まんだらけなどがある故コアな人間は未だ旧乙女ロードに集まるが、現在は平日の夕方であり数は微小。仕事帰りのくたびれたOLが英気を養いに訪れるくらいのもので、勇者が期待していた腐海の住人は見られない。
「そ、そんな歴史が……」
「まぁせっかく来たんだから、薄い本の一冊や二冊見ていきましょう。そういえば私、行きたい店があったのよ」
「……ここまで来たんだ。何もせず帰るのも間抜けだな。付き合おう」
「やった」と、飛び上がり歩き出したエンジュ。逃亡を阻止するために腕を掴まれている勇者は彼女(?)の挙動に合わせ縦横無尽に揺れながら雑居ビルのテナントに辿り着いた。店内は薄暗く、どこか血の臭いがする打ちっ放しの造りであり、キャンペーンや新刊の案内もなく、ただ平積みされた薄い本が並べられているだけであった。形だけ見れば即売会かと勘違いしそうなレイアウトである。ちなみに、すべて18禁であるのはいうまでもない。
「……異様だな」
「そりゃそうよ。ここはニッチなジャンルが並べられるマイノリティの聖域なんだから。いわゆる、パンピーお断りってやつよ」
エンジュのいう通り、置いてあるジャンルはいずれも異常な趣向が描かれたものであった。虫姦や触手など序の口ジョージ。機械や乗用車ならまだ分かる方で、上級者向けになるとデトロイトダムや城堀などの貯水。マッターホルンやマリアナ海峡などの超自然造形物。 果てはアディアフォラやらタウヒートやらネガティブケイパビリティなどの、概念による倒錯的な性のナンセンスを具象化したアーティファクトさえ存在していた。ここまでくると外宇宙の脅威より人類にとって脅威である。

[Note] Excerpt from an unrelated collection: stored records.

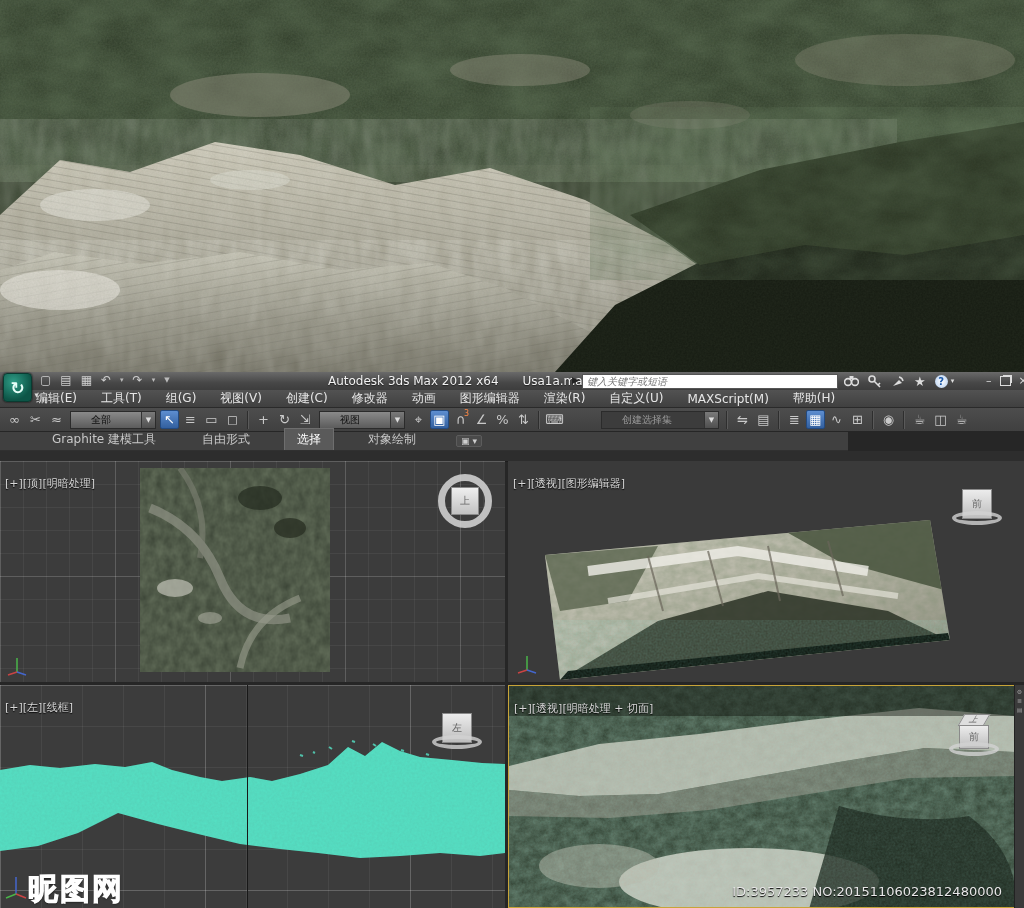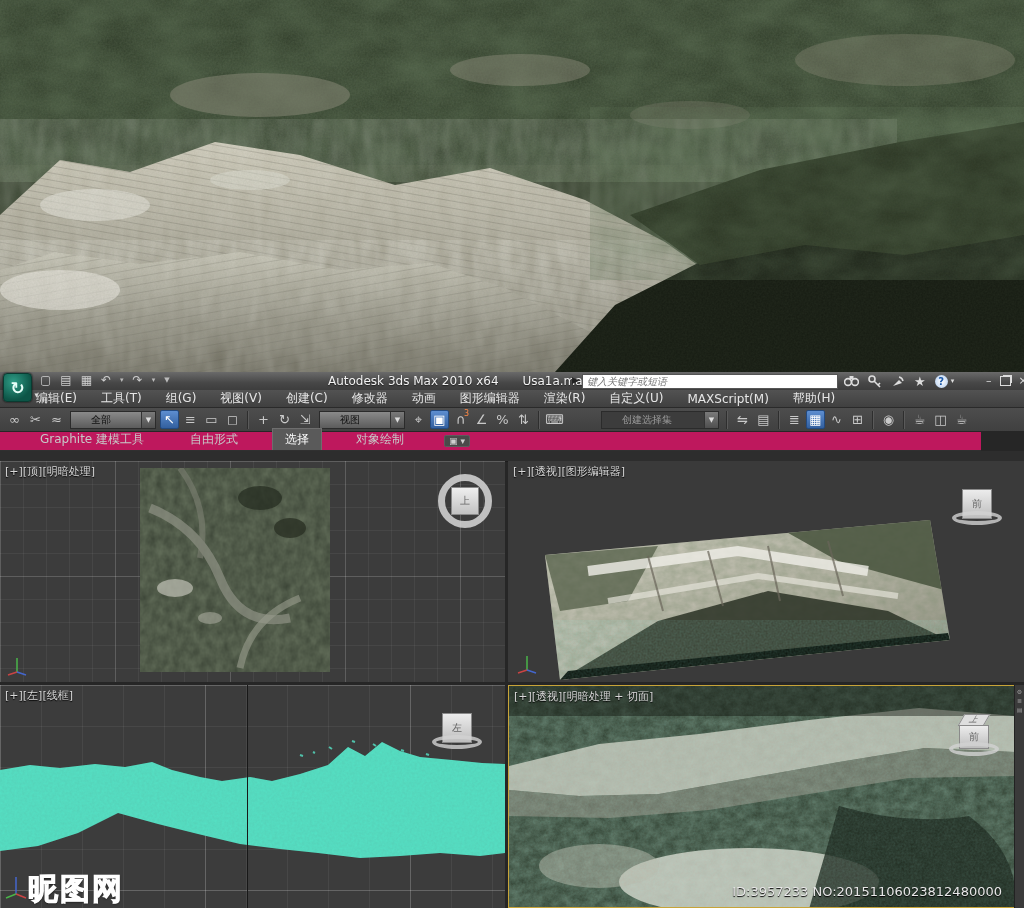--- a/index.html
+++ b/index.html
@@ -46,43 +46,43 @@
     color:#c9c9c9;font-size:13px;margin:0 1px;border-radius:2px;position:relative;}
   .ti.active{background:linear-gradient(#5d8ed0,#33609f);border:1px solid #234a80;color:#fff;width:17px;height:17px;}
   .ti .sup{position:absolute;right:1px;top:-1px;font-size:8px;color:#ff8844;}
   .sep{width:1px;height:18px;background:#2e2e2e;border-right:1px solid #5a5a5a;margin:0 4px;}
   .combo{height:16px;background:linear-gradient(#8a8a8a,#5c5c5c);border:1px solid #2b2b2b;
     color:#101010;font-size:10px;display:flex;align-items:center;padding-left:20px;margin:0 3px;position:relative;}
   .combo .arrow{margin-left:auto;width:13px;height:100%;background:linear-gradient(#7a7a7a,#4f4f4f);
     border-left:1px solid #333;display:flex;align-items:center;justify-content:center;font-size:7px;color:#ddd;}
   .combo.dark{background:#3c3c3c;color:#9a9a9a;}
   
-  .ribbon{position:absolute;left:0;top:432px;width:981px;height:19px;background:#be185d;
-    display:flex;align-items:flex-end;padding-left:28px;box-sizing:border-box;border-bottom:1px solid #303030;}
+  .ribbon{position:absolute;left:0;top:432px;width:848px;height:19px;background:#404040;
+    display:flex;align-items:flex-end;padding-left:40px;box-sizing:border-box;border-bottom:1px solid #303030;}
   .rtab{color:#c7c7c7;font-size:12px;padding:2px 12px;margin-right:22px;white-space:nowrap;cursor:default;}
   .rtab.active{background:#5a5a5a;color:#fff;border:1px solid #6e6e6e;border-bottom:none;}
   .rmin{color:#cfcfcf;font-size:9px;background:#4a4a4a;border:1px solid #5c5c5c;border-radius:2px;
     padding:0 4px;margin-left:6px;align-self:center;}
   .ribbon-strip{position:absolute;left:0;top:451px;width:1024px;height:10px;background:#2d2d2d;
     border-bottom:1px solid #1d1d1d;}
   
   .vp{position:absolute;overflow:hidden;background:#3c3c3c;}
   .grid-fine{background-image:
     linear-gradient(rgba(255,255,255,.13) 1px,transparent 1px),
     linear-gradient(90deg,rgba(255,255,255,.13) 1px,transparent 1px),
     linear-gradient(rgba(255,255,255,.05) 1px,transparent 1px),
     linear-gradient(90deg,rgba(255,255,255,.05) 1px,transparent 1px);
     background-size:115px 115px,115px 115px,23px 23px,23px 23px;}
   .grid-big{background-image:
     linear-gradient(rgba(255,255,255,.16) 1px,transparent 1px),
     linear-gradient(90deg,rgba(255,255,255,.16) 1px,transparent 1px),
     linear-gradient(rgba(255,255,255,.06) 1px,transparent 1px),
     linear-gradient(90deg,rgba(255,255,255,.06) 1px,transparent 1px);
     background-size:205px 205px,205px 205px,41px 41px,41px 41px;}
-  .vp-label{position:absolute;left:5px;top:3px;color:#d8d8d8;font-size:11px;z-index:10;
+  .vp-label{position:absolute;left:5px;top:15px;color:#d8d8d8;font-size:11px;z-index:10;
     text-shadow:0 1px 1px #000;white-space:nowrap;cursor:default;}
   .vp-tl{left:0;top:461px;width:505px;height:221px;}
   .vp-tr{left:508px;top:461px;width:516px;height:221px;background:#3a3a3a;}
   .vp-bl{left:0;top:685px;width:505px;height:223px;}
   .vp-br{left:508px;top:685px;width:534px;height:223px;border:1px solid #c8a438;box-sizing:border-box;background:#2e3a2c;}
   .rstrip{position:absolute;left:1014px;top:685px;width:10px;height:223px;background:#3a3a3a;
     border-left:1px solid #222;display:flex;flex-direction:column;align-items:center;padding-top:4px;box-sizing:border-box;gap:3px;}
   .rstrip span{color:#9a9a9a;font-size:6px;line-height:6px;}
   
   .cube-ring{position:absolute;width:54px;height:54px;border:7px solid rgba(215,215,215,.85);
@@ -184,21 +184,21 @@
     <span>▢</span>
     <span>▤</span>
     <span>▦</span>
     <span>↶</span>
     <span class="dd">▾</span>
     <span>↷</span>
     <span class="dd">▾</span>
     <span class="dd">▼</span>
   </div>
   <div class="title-text">
-    <span>Autodesk 3ds Max  2010 x64</span>
+    <span>Autodesk 3ds Max  2012 x64</span>
     <span class="file">Usa1a.max</span>
   </div>
   <span class="srch-arrow">▶</span>
   <input class="search" placeholder="键入关键字或短语" style="">
   <div class="tb-icons">
     <svg width="15" height="12">
       <circle cx="4" cy="7" r="3.4" fill="none" stroke="#ddd" stroke-width="1.6"></circle>
       <circle cx="11" cy="7" r="3.4" fill="none" stroke="#ddd" stroke-width="1.6"></circle>
       <rect x="5.5" y="1" width="4" height="3" fill="#ddd"></rect>
     </svg>

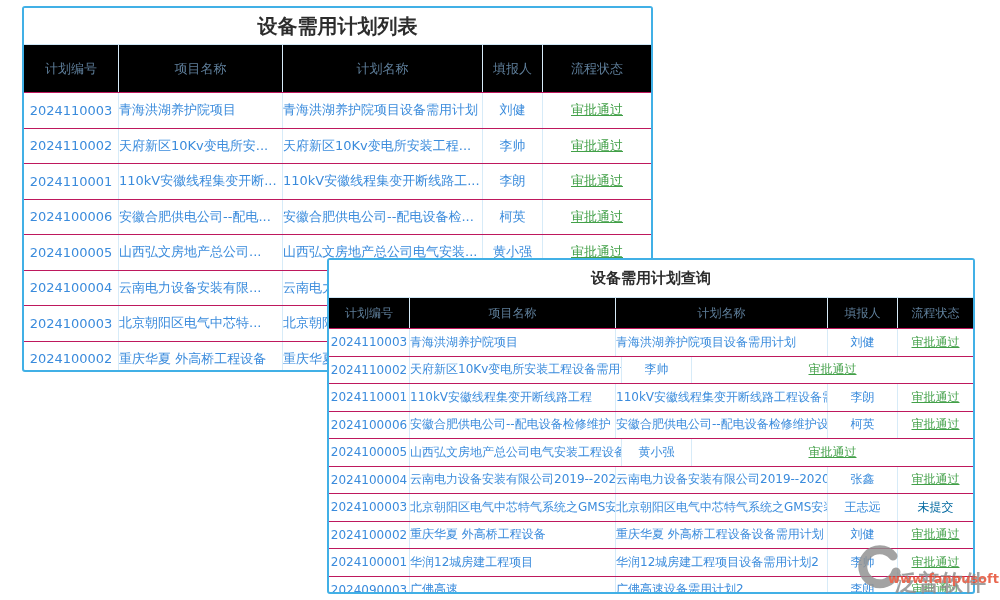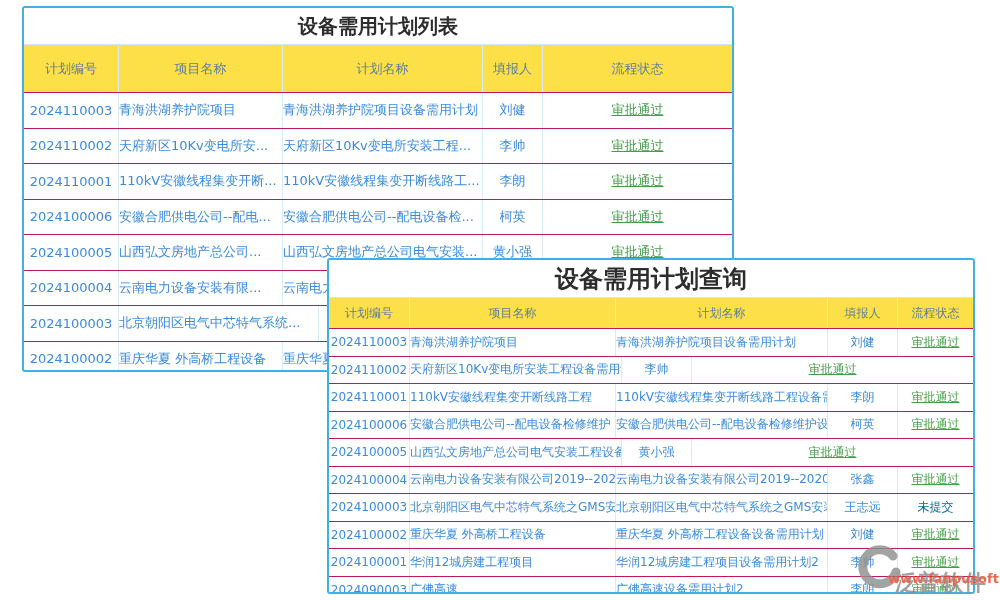--- a/index.html
+++ b/index.html
@@ -5,31 +5,31 @@
   html,body{margin:0;padding:0}
   body{
     width:1000px;height:600px;position:relative;overflow:hidden;
     background:#ffffff;
     font-family:"DejaVu Sans","Liberation Sans",sans-serif;
   }
   .panel{
     position:absolute;background:#ffffff;box-sizing:border-box;
     border:2px solid #41b0e6;border-radius:3px;overflow:hidden;
   }
-  #back-panel{left:22px;top:6px;width:712px;height:366px;z-index:1}
+  #back-panel{left:22px;top:6px;width:631px;height:366px;z-index:1}
   #front-panel{left:327px;top:258px;width:648px;height:336px;z-index:5}
 
   .panel-title{
     display:flex;align-items:center;justify-content:center;
     font-weight:bold;color:#2d2d2d;border-bottom:1px solid #cfe7f6;background:#fff;
   }
   #back-panel .panel-title{height:36px;font-size:20px}
-  #front-panel .panel-title{height:37px;font-size:24px}
-
-  .thead{display:flex;background:#fde047}
+  #front-panel .panel-title{height:37px;font-size:15px}
+
+  .thead{display:flex;background:#000000}
   #back-panel .thead{height:47px;font-size:13px}
   #front-panel .thead{height:30px;font-size:12px}
   .thead .cell{color:#5e7e9a;justify-content:center !important;padding-left:0 !important}
 
   .row{display:flex;border-top:1px solid #be185d}
   #back-panel .row{height:34.5px;font-size:13px}
   #front-panel .row{height:26.5px;font-size:12px}
 
   .cell{
     box-sizing:border-box;display:flex;align-items:center;
@@ -115,20 +115,21 @@
       </div>
       <div class="row">
         <div class="cell c0">2024100004</div>
         <div class="cell c1">云南电力设备安装有限...</div>
         <div class="cell c2">云南电力设备安装有限公司2019...</div>
         <div class="cell c3">张鑫</div>
         <div class="cell c4 approved">审批通过</div>
       </div>
       <div class="row">
         <div class="cell c0">2024100003</div>
+        <div class="cell c1">北京朝阳区电气中芯特...</div>
         <div class="cell c2">北京朝阳区电气中芯特气系统...</div>
         <div class="cell c3">王志远</div>
         <div class="cell c4 unsubmitted">未提交</div>
       </div>
       <div class="row">
         <div class="cell c0">2024100002</div>
         <div class="cell c1">重庆华夏 外高桥工程设备</div>
         <div class="cell c2">重庆华夏 外高桥工程设备设备...</div>
         <div class="cell c3">刘健</div>
         <div class="cell c4 approved">审批通过</div>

「あら。百式×ディジェのBL本があるわよロト。まだまだΖの人気は衰えていないようね」
ムーバルフレームを脱いだ百式がキリマンジャロでディジェの豚穴フェイスにメガバズーカランチャーをえぇいままよする本
エンジュが手にしていた同人誌のタイトルには、確かにそう記されていた。
……
あ、頭が痛い……っ! 吐き気もだっ!
脳髄に直接響くような頭の悪い怪文書に勇者は毒をくらった。パワーワードなどというなまっちょろいミームではまるで足りないドス黒いネーミングはさしずめカーネイジオラクルといったところか。要エチケット袋案件である。
「で、出よう……」
勇者! 完全敗北!
貪欲なる性への探究心になすすべなく無事死亡!
「じゃ、次どこ行こっか」
「えっ!?」
しかしこれで終わったわけではない! 満身創痍の勇者であったが、エンジュの探究心は未だ満たされていない!
「何間抜けな声上げてるのよ。夜までまだまだ。そして夜はもっと長いのよ! さぁ! 早く次! 私は気が短いの! 早くして!」
「は、はいぃ!」
怒号に当てられ勇者は悲鳴を上げながら次なる地へと向かった。第一局の勝者は無論エンジュである。
果たして勇者は、次なるステージで敗者の汚名を返上する事ができるのか。戦いは、第二局面へと移るのであった。